**DATA**
********
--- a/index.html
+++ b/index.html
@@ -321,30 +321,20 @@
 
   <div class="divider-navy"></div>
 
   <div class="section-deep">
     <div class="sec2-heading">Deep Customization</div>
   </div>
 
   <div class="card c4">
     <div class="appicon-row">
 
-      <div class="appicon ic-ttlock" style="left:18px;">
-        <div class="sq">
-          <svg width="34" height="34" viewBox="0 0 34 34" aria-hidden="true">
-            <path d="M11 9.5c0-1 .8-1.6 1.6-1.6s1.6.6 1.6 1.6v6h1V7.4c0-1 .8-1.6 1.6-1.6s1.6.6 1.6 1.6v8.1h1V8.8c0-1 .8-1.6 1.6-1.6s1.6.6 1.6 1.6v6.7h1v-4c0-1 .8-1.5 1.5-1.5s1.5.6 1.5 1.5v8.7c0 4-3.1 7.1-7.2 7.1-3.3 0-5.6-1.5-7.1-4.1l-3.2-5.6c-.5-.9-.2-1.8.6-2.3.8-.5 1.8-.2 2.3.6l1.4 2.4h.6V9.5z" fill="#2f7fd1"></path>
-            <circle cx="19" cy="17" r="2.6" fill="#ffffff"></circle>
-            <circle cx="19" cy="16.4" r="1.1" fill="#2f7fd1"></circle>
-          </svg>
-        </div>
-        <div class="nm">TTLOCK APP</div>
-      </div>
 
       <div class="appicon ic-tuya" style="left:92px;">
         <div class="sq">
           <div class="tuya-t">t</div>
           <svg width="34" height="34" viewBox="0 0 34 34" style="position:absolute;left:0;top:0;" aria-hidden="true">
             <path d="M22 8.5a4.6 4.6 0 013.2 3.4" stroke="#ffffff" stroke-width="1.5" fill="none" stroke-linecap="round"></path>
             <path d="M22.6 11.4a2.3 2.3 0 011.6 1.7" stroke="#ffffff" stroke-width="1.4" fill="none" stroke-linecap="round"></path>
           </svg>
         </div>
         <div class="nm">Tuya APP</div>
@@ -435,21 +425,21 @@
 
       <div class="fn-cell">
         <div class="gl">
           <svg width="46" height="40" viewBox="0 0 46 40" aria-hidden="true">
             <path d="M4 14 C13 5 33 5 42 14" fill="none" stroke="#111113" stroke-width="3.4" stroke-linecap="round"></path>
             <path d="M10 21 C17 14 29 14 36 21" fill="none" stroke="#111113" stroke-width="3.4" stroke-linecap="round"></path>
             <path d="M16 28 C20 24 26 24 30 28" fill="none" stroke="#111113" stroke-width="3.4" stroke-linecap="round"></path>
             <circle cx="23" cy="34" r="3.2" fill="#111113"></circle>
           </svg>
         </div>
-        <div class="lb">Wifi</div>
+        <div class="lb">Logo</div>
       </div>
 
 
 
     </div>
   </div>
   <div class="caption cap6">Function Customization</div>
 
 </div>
********
**TO DO**
Return each line of the listing that holds the word "height".

**ANSWER SPACE**
-          <svg width="34" height="34" viewBox="0 0 34 34" aria-hidden="true">
           <svg width="34" height="34" viewBox="0 0 34 34" style="position:absolute;left:0;top:0;" aria-hidden="true">
           <svg width="46" height="40" viewBox="0 0 46 40" aria-hidden="true">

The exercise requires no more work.